How the medium influences test development
In 2015, the Centre for Psychological Assessment (Thomas More University College, department of Applied Psychology) published the Dutch Cognitive Ability Test (CoVaT-CHC), a paper-and-pencil assessment tool, which was the first cognitive ability test in Flanders to be based on the CHC-model of intelligence. In 2017, the decision was made to adapt this test to digital format, mainly to take advantage of the many benefits that digitization has to offer (e.g. instant and automated scoring, higher standardization, adaptive testing, etc.).
Our aim was to retain as much of the test’s original features as much as possible. We wanted to migrate a test originally conceived for paper format to digital format, and keep both tests equivalent as much as possible, with little to no difference in performance or solution process.
For some subtests, the migration process was fairly easy. An example of this is the subtest “Opposites”, which is one of two subtests designed to measure crystallized intelligence. The purpose of this task is to select, from a given number of alternatives, the opposite of a given word.

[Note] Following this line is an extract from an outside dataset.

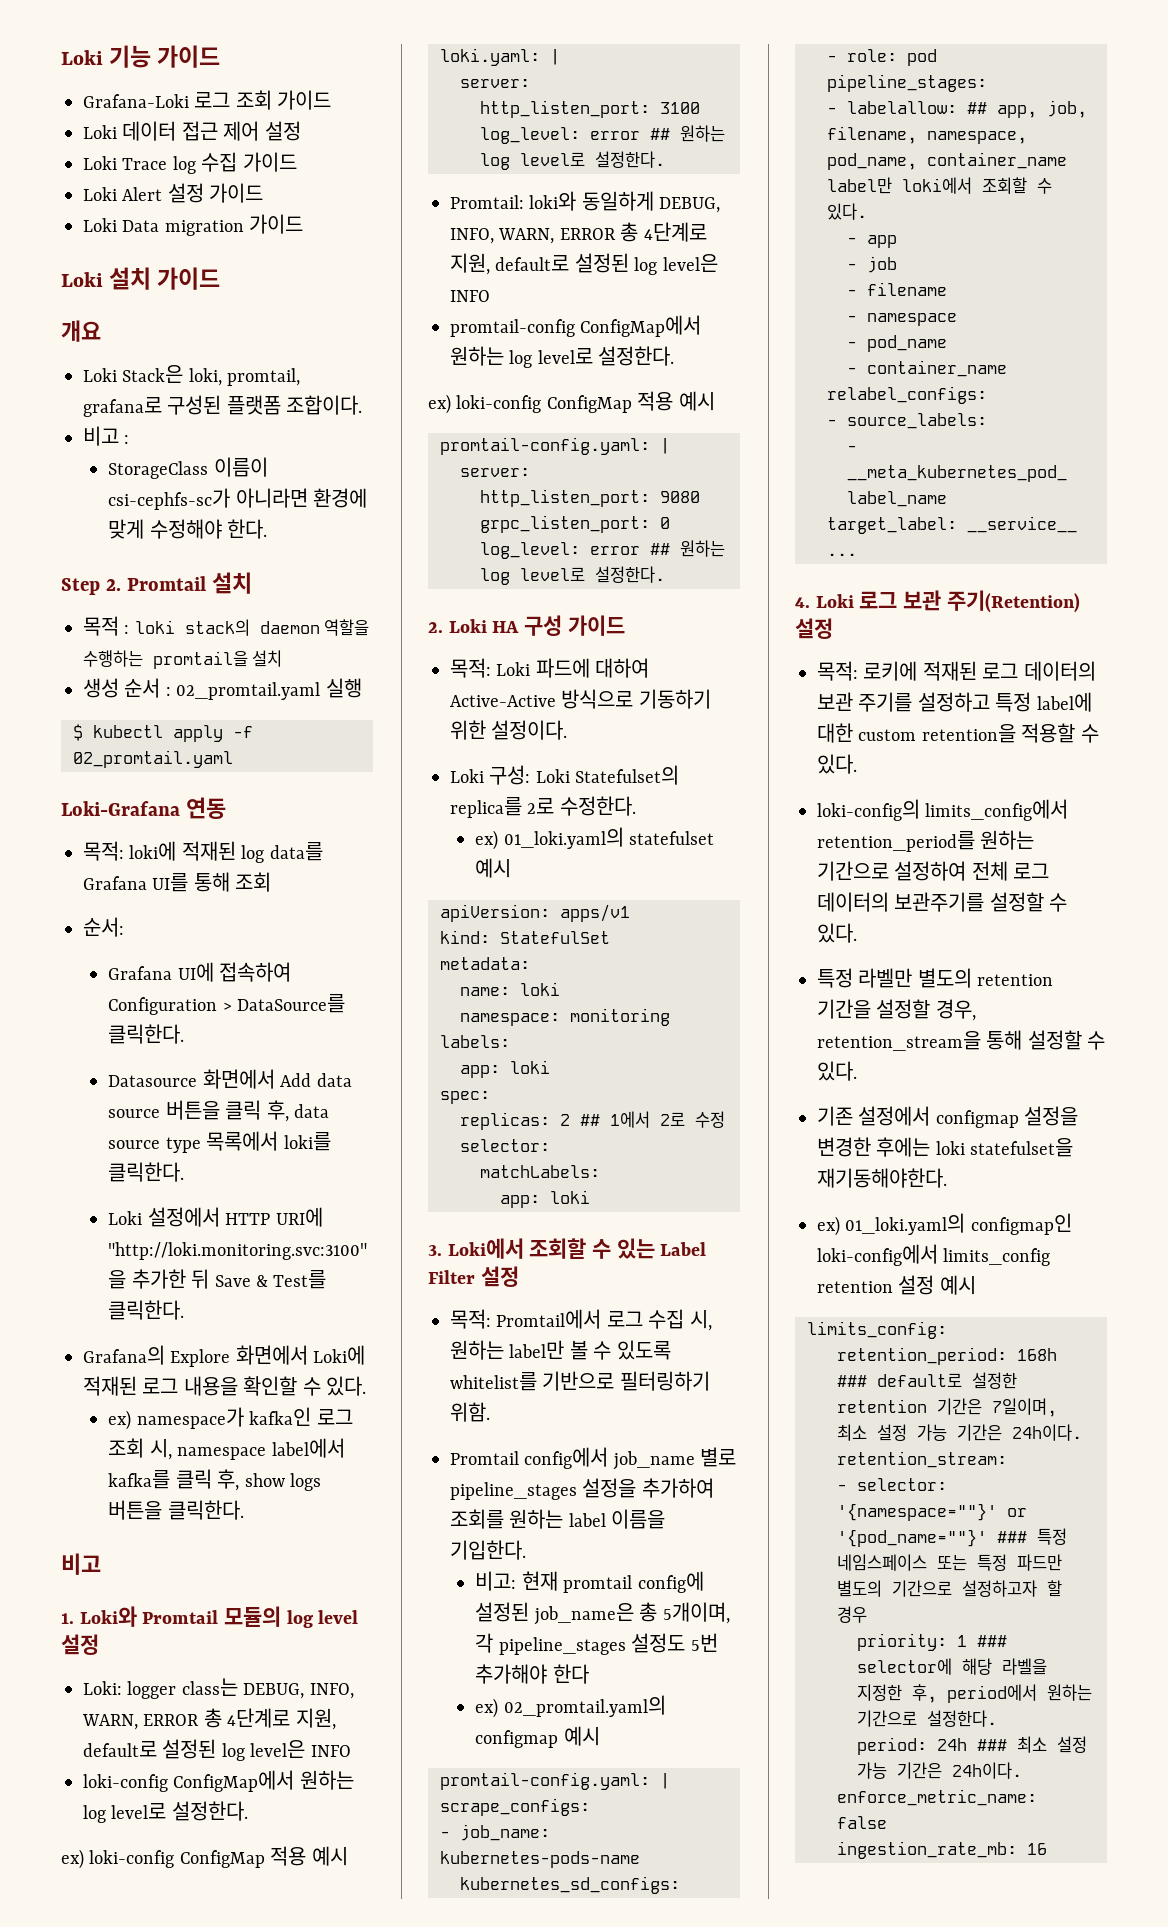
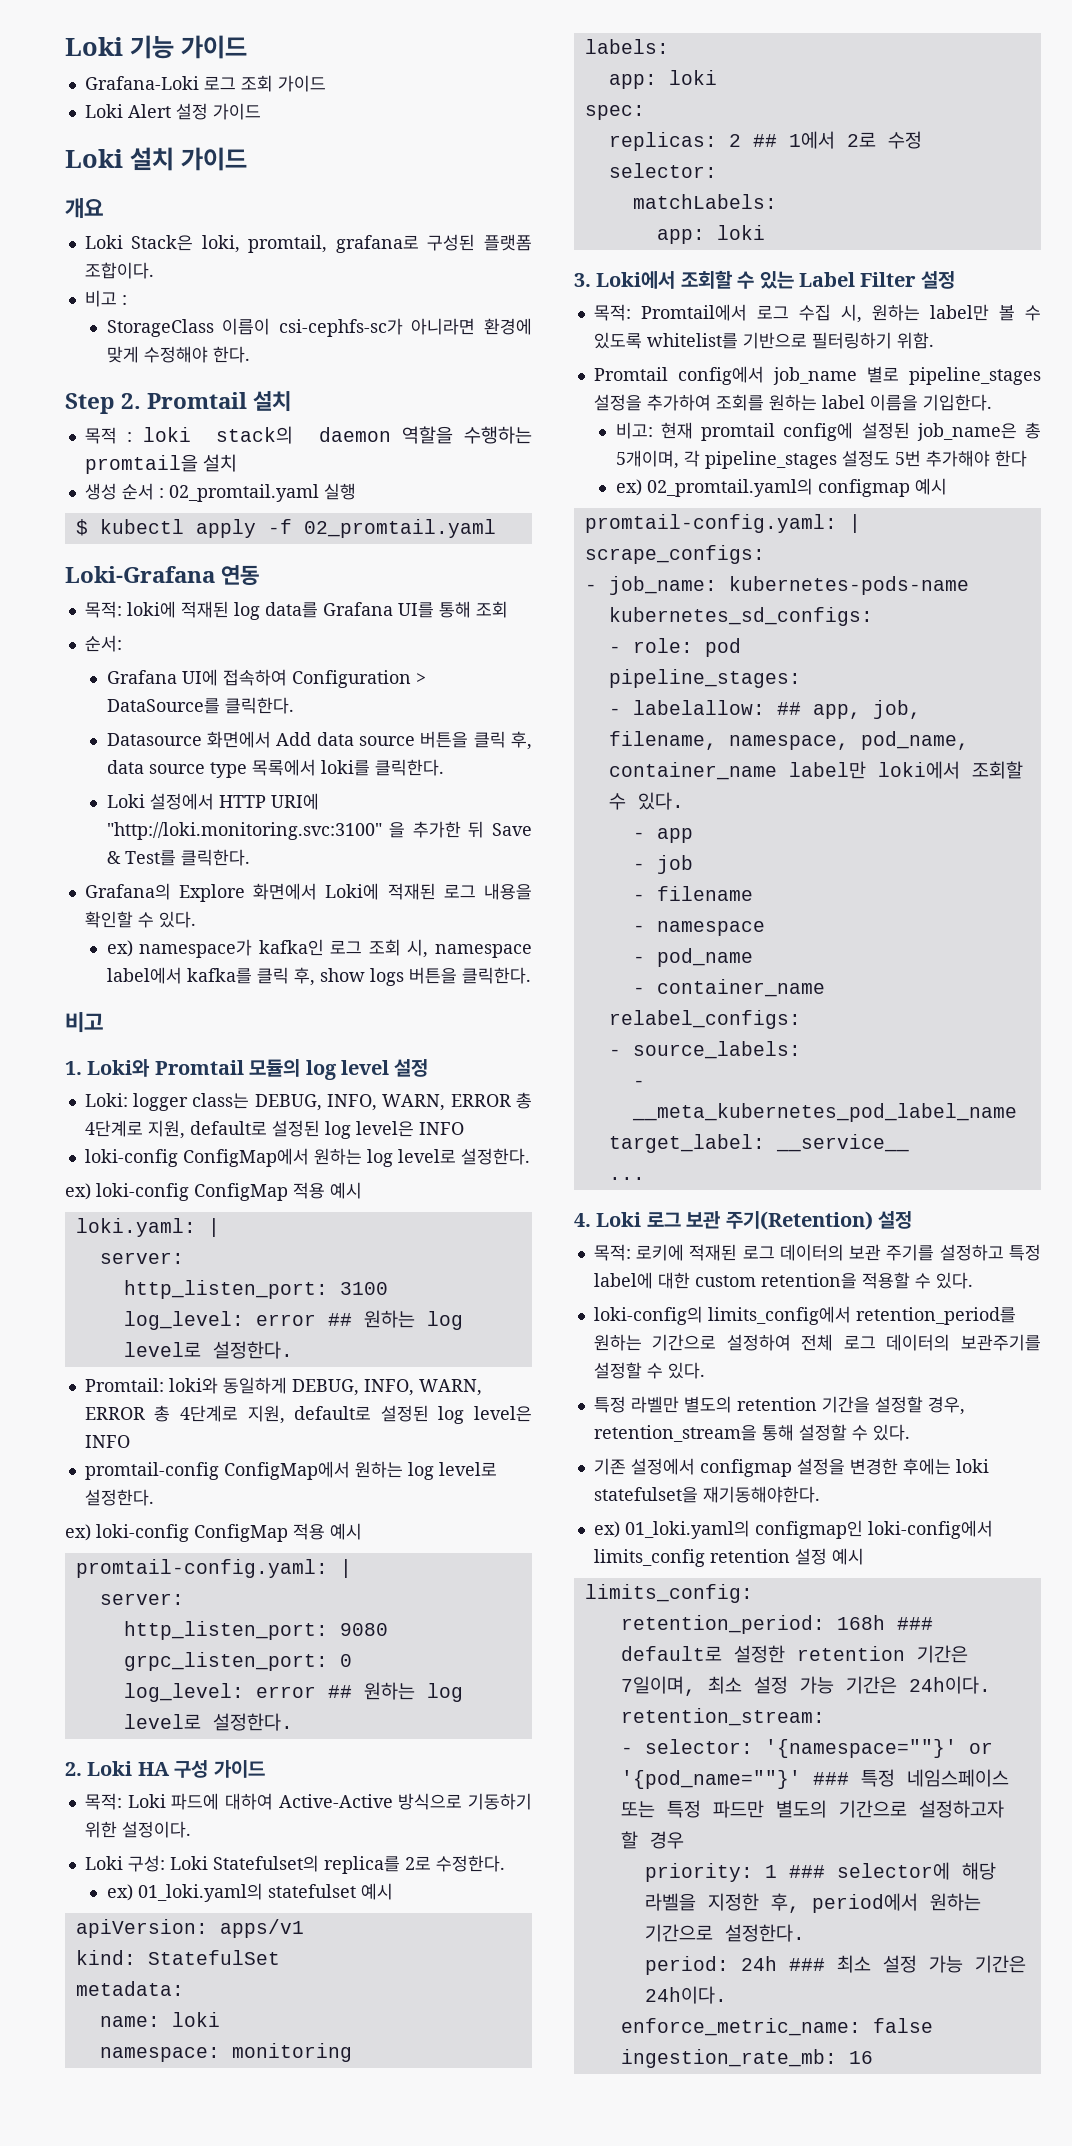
[83,121,301,141] [83,152,297,174] // Loki 데이터 접근 제어 설정 // Loki Trace log 수집 가이드 -> (326, 83) none
[83,214,304,236] // Loki Data migration 가이드 -> (261, 111) none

In this case, the digital medium had very little influence on the way the subtest was translated: First of all, the digital medium doesn’t require item modification. The items as they are presented on paper, can be presented on screen in exactly the same way. Secondly, the way the respondent has to answer in the digital format doesn’t differ greatly from the way it’s done in paper format: there’s very little difference between circling or underlining a word by hand, or clicking on one.
In this case, the digital format didn’t influence test adaptation in any significant way. This subtest is therefore presumed to be equivalent across the two formats, paper and digital, and is therefore presumed to be equivalent both in terms of performance, as well as solving process.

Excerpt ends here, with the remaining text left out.